Street Scene Free-Space Detection for Self-Driving Cars: The Road Ahead


By Dr. Lance B. Eliot, the AI Trends Insider.

Where is the road?

I was driving up in the mountains and gradually making my way to a hidden valley that I was told would be a remarkable sight to see. The mountains had the usual curving roads, going back and forth in a seesaw way. I was aware that some locals liked to really gun their engines on these mountainous roads, since they traveled them all the time and had become accustomed to knowing when the curve would switch one way or another. It was hard for me to tell that once I came out of a sharp left curve that I might suddenly need to enter into a sharp right curve. Coming around each of the tight bends, you couldn’t see anything until you actually made the bend itself.

Admittedly, I was driving pretty slowly and carefully. I did not want to lose my life on some mountainous road. Even in spite of the fact that the road was leading me to a wondrous hidden valley. It was actually a Boy Scout campsite that few knew about other than the Boy Scout troops in the area. The location was ideal for scouting purposes. We could have the Boy Scouts seemingly be in the middle of nowhere and use their wilderness survival skills, and yet the camp was only about an hour outside of the highly populated city environment of Los Angeles.

For a moment, go ahead and close your eyes and imagine driving on a road that you could not see more than say 50 feet up ahead. You are approaching a tight curve. You can only see the road that is directly ahead of you. After it curves around the bend, you cannot see at all what happens to the road, not at least until you are fully committed into the bend and already have made most of the curve.

You are going to likely assume that the roadway past where you can see is just fine. In other words, you have to make the assumption that the road continues naturally after the bend. It is surface that is drivable. It is an intact road. The road is marked and properly maintained. Your car will be able to flow right onto that road portion. These are the aspects that you take for granted.

Suppose though that as you make the bend, you suddenly encounter a huge boulder which has fallen onto the roadway. It fell right into the worst possible location. It is sitting just after the bend. As you are making the curve before where the curve bends, you cannot see that a boulder is there. You will only see the boulder in the moments just as you make the bend. At that point, depending upon your speed, you might have maybe a split-second to make a decision as to what to do. If the boulder occupies only your lane, maybe you can swing wide to avoid it. But, if you swing wide, maybe a car coming in the opposite direction will be in that lane and the two of you will collide head-on.

Suppose you anticipate that you would simply hit your brakes and stop before striking the boulder. That’s handy, but let’s walk through what needs to happen and the time it takes. Think about the amount of time needed to see the boulder, recognize it as a boulder, mentally calculate that it is obstructing your path, mentally calculate that there is no other recourse other than to hit the brakes, mentally command your foot to come off the accelerator pedal so you can switch it to the brakes, do so and have your foot them slam down on the brakes. How long does that take to do? If it takes more than a split-second, which it most likely does (see my column on human factors for self-driving cars), you will have already rammed into the boulder at full speed since the amount of time you had to do all that was only a split-second.

You can likely understand why I was driving slowly and carefully.

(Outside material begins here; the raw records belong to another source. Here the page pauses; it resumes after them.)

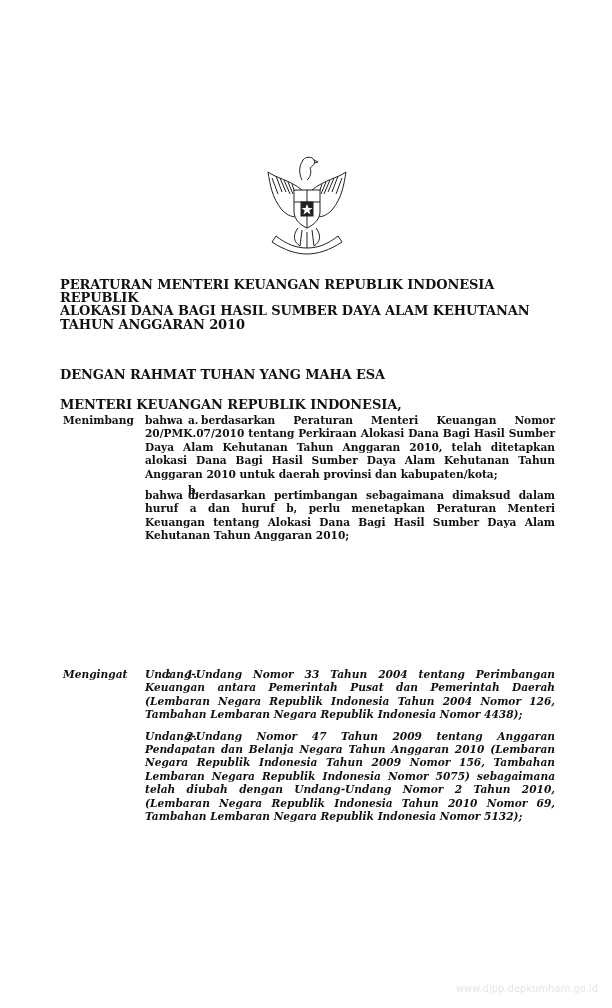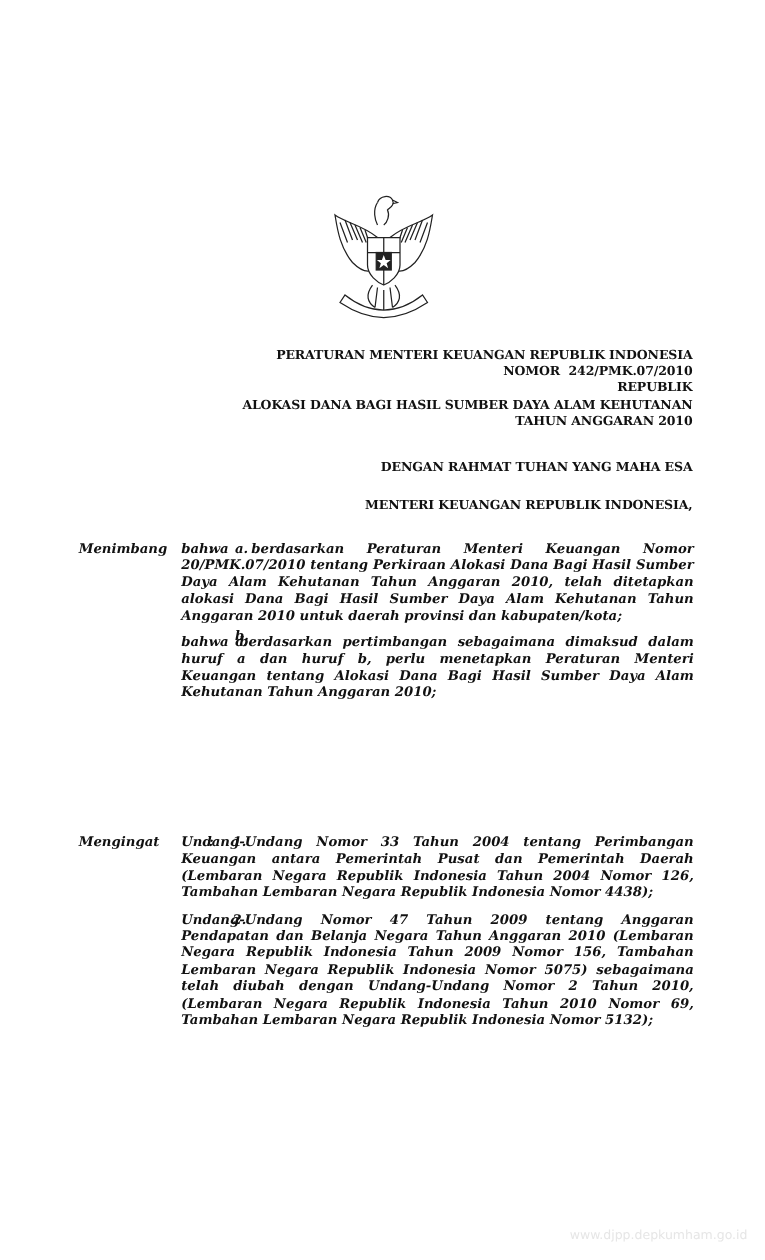--- a/index.html
+++ b/index.html
@@ -7,8 +7,8 @@
          font-family:"DejaVu Serif","Liberation Serif",serif; color:#111; }
   .page { position:absolute; left:0; top:0; width:612px; height:1008px; }
   .emblem { position:absolute; left:262px; top:150px; width:90px; height:112px; }
-  .heading { position:absolute; left:60px; width:494px; text-align:right;
-             font-weight:bold; font-size:10px; line-height:13.2px; letter-spacing:-0.1px; }
+  .heading { position:absolute; left:60px; width:494px; text-align:left;
+             font-weight:bold; font-size:13px; line-height:13.2px; letter-spacing:-0.1px; }
   .heading div { white-space:nowrap; }
   .section { position:absolute; left:63px; width:492px; font-weight:bold; font-size:10.6px; line-height:13.4px; }
   .label { position:absolute; left:0; top:0; }

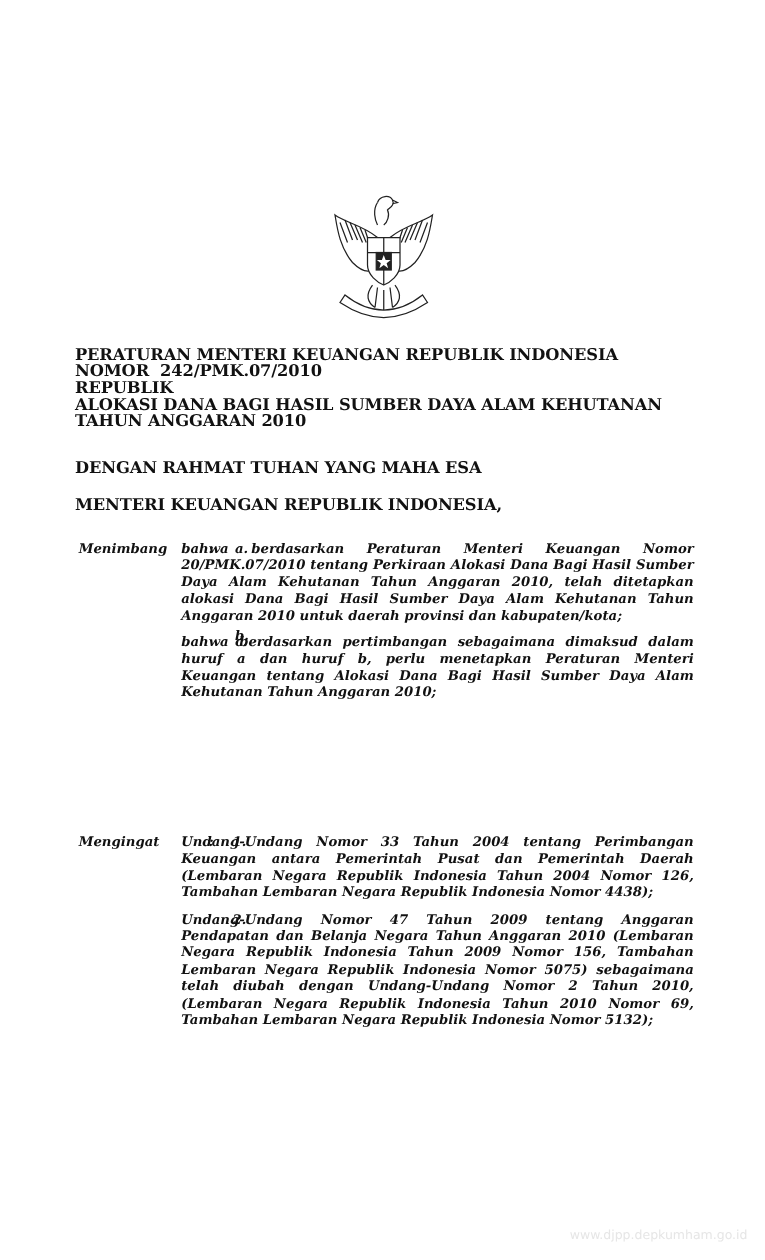--- a/index.html
+++ b/index.html
@@ -55,7 +55,6 @@
 
   <div class="heading" style="top:278px;">
     <div>PERATURAN MENTERI KEUANGAN REPUBLIK INDONESIA</div>
-    <div style="white-space:pre;">NOMOR  242/PMK.07/2010</div>
     <div>REPUBLIK</div>
     <div>ALOKASI DANA BAGI HASIL SUMBER DAYA ALAM KEHUTANAN</div>
     <div>TAHUN ANGGARAN 2010</div>

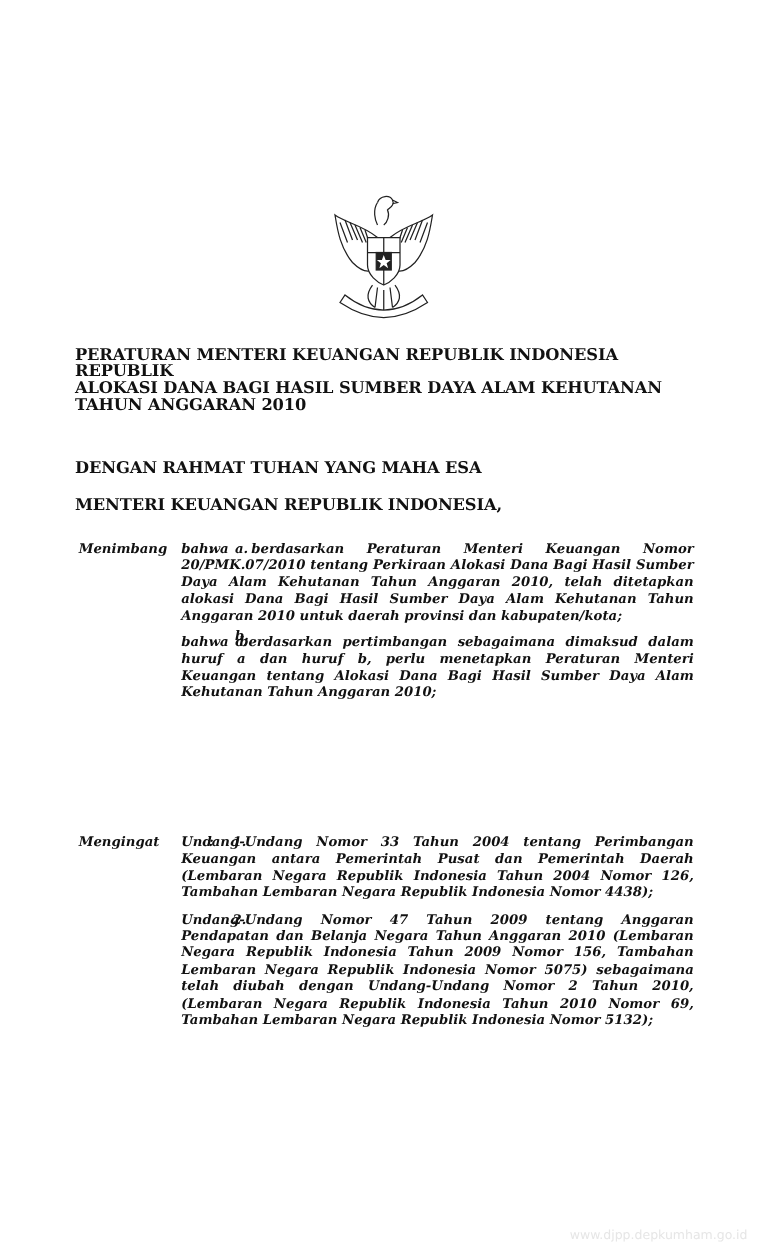--- a/index.html
+++ b/index.html
@@ -63,7 +63,7 @@
   <div class="heading" style="top:398px;">MENTERI KEUANGAN REPUBLIK INDONESIA,</div>
   <div class="heading" style="top:368px;">DENGAN RAHMAT TUHAN YANG MAHA ESA</div>
 
-  <div class="section" style="top:433px;font-style:italic;">
+  <div class="section" style="top:414px;">
     <span class="label">Menimbang</span>
     <span class="colon">:</span>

I was trying to avoid a situation whereby I encountered a problem up ahead of me that I could not foresee, and for which the faster I was going would reduce inch by inch, and second by second my options for taking any needed evasive action. Of course, it could be something other than a large boulder. A large boulder is probably nifty as something that is awry simply because it would be easily identified and instantly recognizable. Also, it would be stationary, and so I could at least have a chance of dodging it.

Suppose instead it was a moving object. There were lots of posted signs on this mountainous road that showed the classic deer crossing symbol. If I came around a bend, and if by bad and dumb luck a deer was standing in the middle of the lane, what would I do then? The deer has a chance of moving. If I see the deer and it sees me, all happening in the same instant of time, the deer might make a choice of moving say to the right. If I had already started to steer right of the deer, I would now by on a collision path with it. So, if I had stayed straight I might have avoided it, but because it moved to the right, and because I happened to also opt to steer to the right, we now are once again going to hit each other. The boulder at least would not be playing games with me, it would just be staking out its territory and sticking with it.

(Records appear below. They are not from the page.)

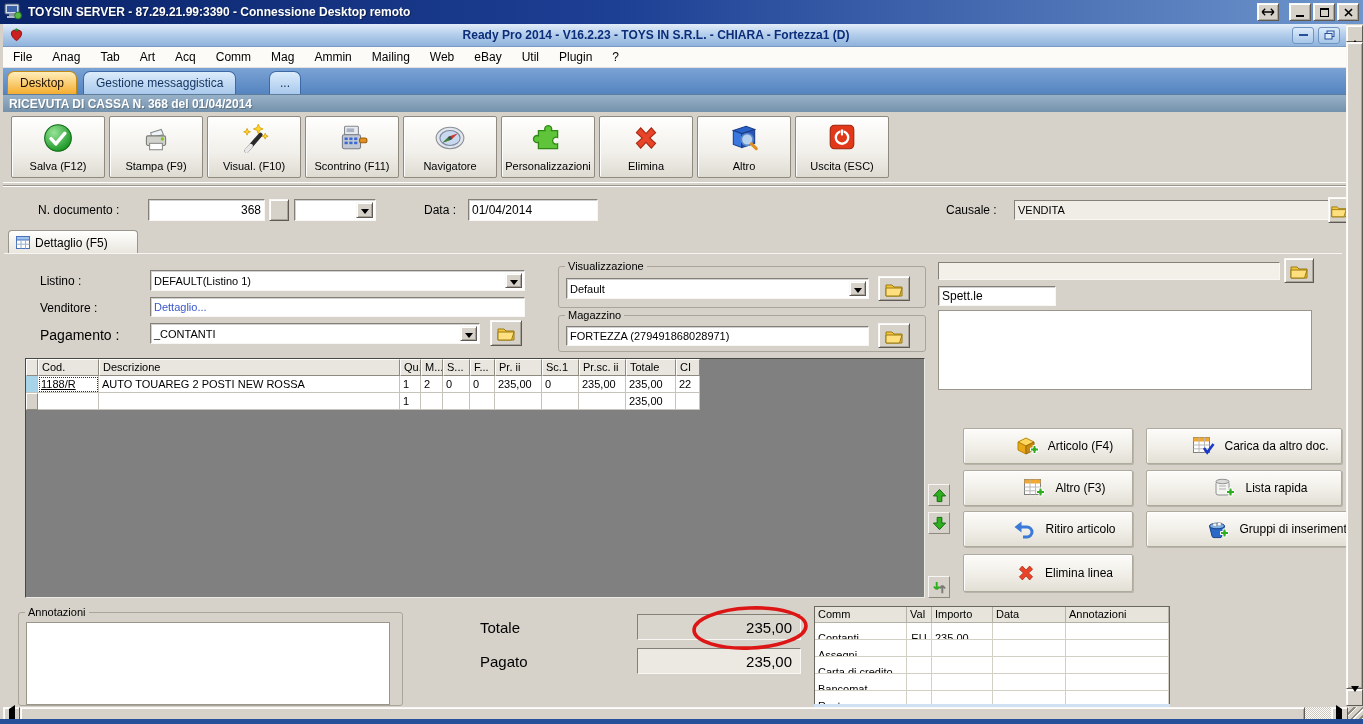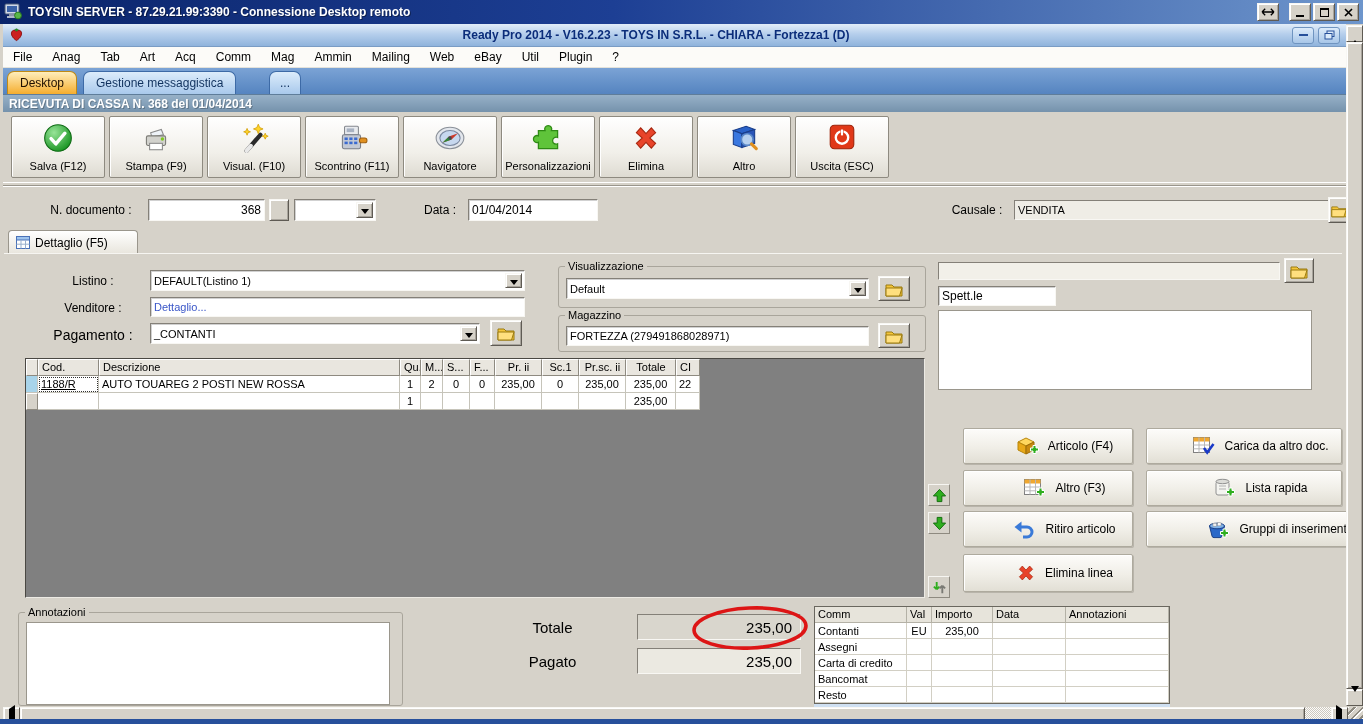--- a/index.html
+++ b/index.html
@@ -13,7 +13,7 @@
   .btn3d { background:#d6d2c9; border:1px solid; border-color:#f8f7f3 #5f5b54 #5f5b54 #f8f7f3;
            box-shadow:inset 1px 1px 0 #fff, inset -1px -1px 0 #a8a49c; cursor:default; }
   .lbl { white-space:nowrap; }
-  .right { text-align:center; }
+  .right { text-align:left; }
   
   .rdp-title { left:0; top:0; width:1363px; height:24px;
      background:linear-gradient(90deg,#0a246a 0%,#1d3f94 45%,#6e96cc 100%);

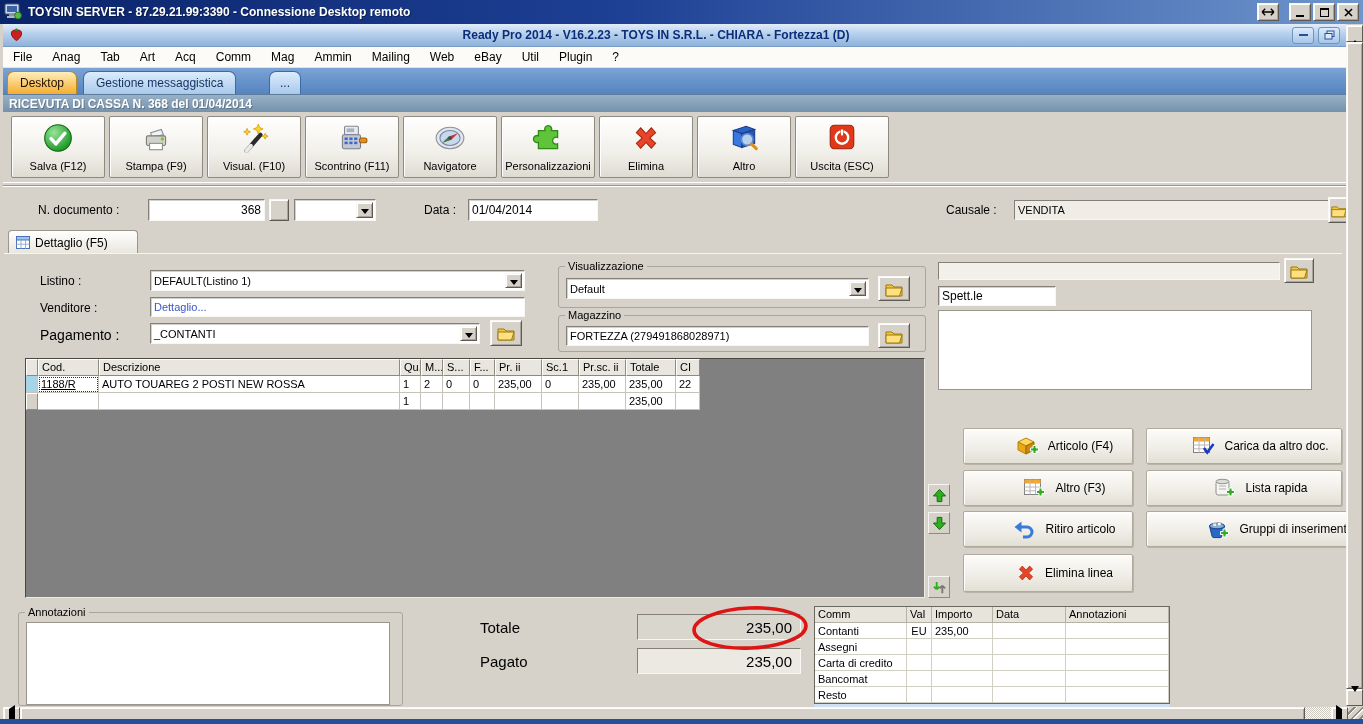--- a/index.html
+++ b/index.html
@@ -92,7 +92,7 @@
   .ph { background:#e7e4db; border-right:1px solid #b4b1a6; border-bottom:1px solid #b4b1a6;
         height:16px; line-height:15px; padding:0 3px; white-space:nowrap; overflow:hidden;}
   .pc { background:#fff; border-right:1px solid #d2cfc4; border-bottom:1px solid #d2cfc4;
-        height:16px; line-height:15px; padding:1px 3px; white-space:nowrap; overflow:hidden;}
+        height:16px; line-height:15px; padding:8px 3px; white-space:nowrap; overflow:hidden;}
   
   .sb-track { background-color:#cdc9c0;
      background-image:linear-gradient(45deg,#fdfcfa 25%,transparent 25%,transparent 75%,#fdfcfa 75%),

Alright, I think you get the idea that when you cannot see the road ahead, you are in a perilous situation. I’ve indicated that once you can see the road, there might be something amiss. Each of the examples so far were of objects that were occupying the road. This led you to have to consider ways in which to do object recognition and ascertain what to do due to the object blocking your path. The object might be very large, such as the boulder, or it might be relatively smaller, such as the deer. The object might be stationary and fixed in place, or it might be an object that readily moves. The moving object might have a clear-cut trajectory, let’s say the boulder was rolling down the hill and it was unlikely to change the path of the rolling, or it might have an unknown trajectory and be able to shift which way it goes, such as a deer that might go to the right and then suddenly opt to change direction and go back toward the left.

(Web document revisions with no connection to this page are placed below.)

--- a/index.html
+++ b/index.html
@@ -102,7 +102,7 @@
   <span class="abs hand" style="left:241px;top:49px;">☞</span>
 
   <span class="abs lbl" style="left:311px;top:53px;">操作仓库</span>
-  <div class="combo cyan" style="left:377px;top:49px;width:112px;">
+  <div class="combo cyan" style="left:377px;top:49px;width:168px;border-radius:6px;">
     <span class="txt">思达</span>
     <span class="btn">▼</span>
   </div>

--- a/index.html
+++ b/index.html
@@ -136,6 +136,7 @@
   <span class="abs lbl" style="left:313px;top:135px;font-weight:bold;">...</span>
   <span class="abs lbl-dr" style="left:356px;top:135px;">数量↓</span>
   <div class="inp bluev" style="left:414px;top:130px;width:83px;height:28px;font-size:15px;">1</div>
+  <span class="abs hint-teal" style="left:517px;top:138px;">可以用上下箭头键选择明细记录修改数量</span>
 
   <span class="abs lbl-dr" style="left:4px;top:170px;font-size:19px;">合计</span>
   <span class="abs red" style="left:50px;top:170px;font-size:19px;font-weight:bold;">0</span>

Let’s make one more variation of this roadway dilemma. Suppose the roadway doesn’t continue at all. Is this a Twilight Zone episode, you ask? No, really, I am serious, suppose the roadway is just not there. I could have been driving around a bend, and this was during the winter months, so the mountain itself was very wet and muddy, and suddenly not have a road left to drive on. As background for you, there had been instances of the mountain slopes deciding to slide and take out entire passages of roadway. Essentially, I could be driving directly onto and over a cliff, if the road ahead had been obliterated due to a mountain slide.

You might say that certainly there would be signs warning of this, and some kind of roadway cones or other indications that I was about to reach a gap in the roadway. Not if the slide had just happened and there was yet to be anyone that had come across the roadway. I could be the “lucky” first driver to discover that there was no more roadway ahead. There didn’t need to be any warning. The roadway leading up to the curve could look perfectly fine. The roadway of the curve could be itself in pristine condition. It could be that just as you round the bend, there is a newly formed cliff. Would you be able to react in time? Would you be so shocked that you would not even be able to react and just plummet off the road?

Fortunately, I did not encounter any such breaks in the roadway. I am still alive to be able to write this sentence, thankfully.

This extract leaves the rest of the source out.